Хавьер не отозвался. Дуайт толкнул дверь ногой. Сильно.
Половицы предательски скрипели, выдавая каждый шаг Дуайта. Моррис остался у входной двери, рассматривая через окошечко улицу. Судя по его плевкам, дела там шли плохо. Дуайт порадовался, что привык к полутьме на лестнице, ведь Хавьер с вечера опустил жалюзи. Половица скрипнула еще сильнее.
Хавьер нашелся за столом у окна. Мексиканец, уткнувшись лицом в подушку, почти упал со стула. Как тело смогло уткнуться лицом вниз? Затылка у Хавьера не оказалось. Как и левой руки. Вместо нее, вывернутая и почерневшая, висела холодная, страшная и неживая лапа. Смелости его, Дуайта, водителю было не занимать. Вышибить себе мозги, поняв, в чем дело, смог бы не каждый. Хавьер смог. И, подумалось Дуайту, будет крайне несправедливо, если строгий католический Всевышний решит не пустить в Рай этого самоубийцу. Уж для такого случая исключение стоило бы сделать.
Он помотал головой на незаданный вопрос Морриса. Кивнул на дверь, растопырив пальцы и начав их сгибать. На «пять», когда Моррис рывком открыл дверь, Дуайт вышел в последнее утро умирающего Форт-Кросса. Вышел, чтобы с первого шага начать борьбу за жизнь.
Огрызок грохнул первым стволом, отбрасывая назад существо, недавно бывшее зеленщиком Сандерсом. Тот отлетел, потеряв часть головы, но продолжал размахивать зажатым в руках секатором и уронив на землю гулко ударившуюся голову соседской девчонки. Дженни вроде бы.
Второй выстрел сложил пополам старика Чейни. Вернее, того, что не так давно было стариком Чейни. Скрюченное нечто с морщинистой дубленой кожей и торчащими кривыми зубами неожиданно прытко налетело из-за угла. Замахнулось остро наточенным заступом и сложилось, заквохтало, плюясь густой темной кровью, но встать не смогло. С картечью шутить сложно.
– Бегом к гаражу! – заорал Моррис, отбрасывая от них что-то, одновременно смахивающее на вытянувшееся хищное бревно и на ублюдка терьера, жившего у скво Агиларри в дальнем конце улицы. – Нам только бы до брони добраться!
Ну да, только бы добраться.
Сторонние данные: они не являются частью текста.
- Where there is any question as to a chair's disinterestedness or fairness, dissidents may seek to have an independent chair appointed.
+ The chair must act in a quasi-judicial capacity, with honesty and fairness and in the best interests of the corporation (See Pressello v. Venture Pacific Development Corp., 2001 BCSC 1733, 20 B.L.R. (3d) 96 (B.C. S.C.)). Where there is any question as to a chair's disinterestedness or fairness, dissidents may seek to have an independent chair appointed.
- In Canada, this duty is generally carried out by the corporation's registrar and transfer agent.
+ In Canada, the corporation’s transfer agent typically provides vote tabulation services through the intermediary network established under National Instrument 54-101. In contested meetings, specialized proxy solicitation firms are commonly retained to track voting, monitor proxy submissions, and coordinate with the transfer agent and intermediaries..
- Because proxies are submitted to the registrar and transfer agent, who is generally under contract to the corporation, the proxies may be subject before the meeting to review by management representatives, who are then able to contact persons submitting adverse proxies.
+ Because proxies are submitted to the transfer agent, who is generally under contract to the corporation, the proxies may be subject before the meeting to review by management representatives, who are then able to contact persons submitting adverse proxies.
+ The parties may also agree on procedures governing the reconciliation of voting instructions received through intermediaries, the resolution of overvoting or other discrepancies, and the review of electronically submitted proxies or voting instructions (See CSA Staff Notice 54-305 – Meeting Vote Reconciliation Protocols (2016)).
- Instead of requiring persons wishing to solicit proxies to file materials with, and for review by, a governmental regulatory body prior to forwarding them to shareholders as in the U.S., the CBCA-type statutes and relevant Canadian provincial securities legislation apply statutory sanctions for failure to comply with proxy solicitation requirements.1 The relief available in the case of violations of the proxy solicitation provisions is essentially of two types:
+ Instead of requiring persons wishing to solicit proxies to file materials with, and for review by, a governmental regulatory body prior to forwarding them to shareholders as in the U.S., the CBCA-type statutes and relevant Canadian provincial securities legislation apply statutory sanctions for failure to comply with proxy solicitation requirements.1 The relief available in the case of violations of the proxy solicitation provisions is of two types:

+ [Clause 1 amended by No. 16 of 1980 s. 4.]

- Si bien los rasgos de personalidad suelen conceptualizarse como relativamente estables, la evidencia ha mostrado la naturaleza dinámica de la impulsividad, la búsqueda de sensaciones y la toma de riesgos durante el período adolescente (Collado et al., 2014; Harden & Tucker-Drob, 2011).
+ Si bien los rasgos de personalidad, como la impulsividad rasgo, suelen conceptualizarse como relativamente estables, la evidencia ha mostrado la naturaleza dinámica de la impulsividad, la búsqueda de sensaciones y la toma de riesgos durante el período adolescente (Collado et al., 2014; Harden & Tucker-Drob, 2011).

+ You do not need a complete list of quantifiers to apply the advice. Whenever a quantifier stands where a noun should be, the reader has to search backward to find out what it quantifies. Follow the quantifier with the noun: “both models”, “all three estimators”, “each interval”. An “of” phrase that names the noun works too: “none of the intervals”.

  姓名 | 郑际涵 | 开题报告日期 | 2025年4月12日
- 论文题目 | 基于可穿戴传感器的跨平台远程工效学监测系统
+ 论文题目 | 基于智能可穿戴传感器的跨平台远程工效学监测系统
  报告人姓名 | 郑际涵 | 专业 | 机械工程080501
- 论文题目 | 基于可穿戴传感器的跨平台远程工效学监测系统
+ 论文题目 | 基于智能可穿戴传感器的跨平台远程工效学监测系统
Дуайт, зажав в зубах два патрона, торопливо перезаряжал огрызок их братьями. Это же так легко, пройти две с половиной улицы здесь, в совершенно озверевшем форте! Но другого выхода не виделось.
Когда они добрались до гаража, выяснилось сразу несколько простых вещей.
Патроны сожгли практически полностью.
Форт не умирает, он уже мертв.
Если они смогут выбраться, то только чудом.
Дуайт расстрелял последние картонные цилиндры в богохульное создание, состоявшее из верхней части красотки Лулу из салуна Бада и из жучиных лап со скорпионьим хвостом внизу. Моррис, выругавшись, торопливо вбил пароль в кодовый замок, рванул тяжелые складные воротца. Охнул и осел, роняя в пыль кишки с кровью. Дуайт успел повернуться, когда навстречу ему из темноты гаража вылетело длинное гибкое тело. Он упал, придавленный шестью когтистыми лапами, не успев даже испугаться и уставившись в кошачью зубастую улыбку смертоглава.
Гад, хитро зашипев, выгнулся к нему, облизнувшись склизким блестящим языком, раскрыл темную внутри пасть… и шепнул голосом давно ушедшего деда:
– Смерть близко, внук.
Дуайт открыл глаза, со всхлипом втянув воздух. Простыня под ним промокла насквозь. Пошарив глазами, он разглядел крепкую широкую фигуру, облитую золотом, стоявшую у окна со свинцовым ставнем.
Миз Хартиган повернулась к нему, растянула в улыбке свои удивительно нежные и удивительно узкие для такой нежности губы.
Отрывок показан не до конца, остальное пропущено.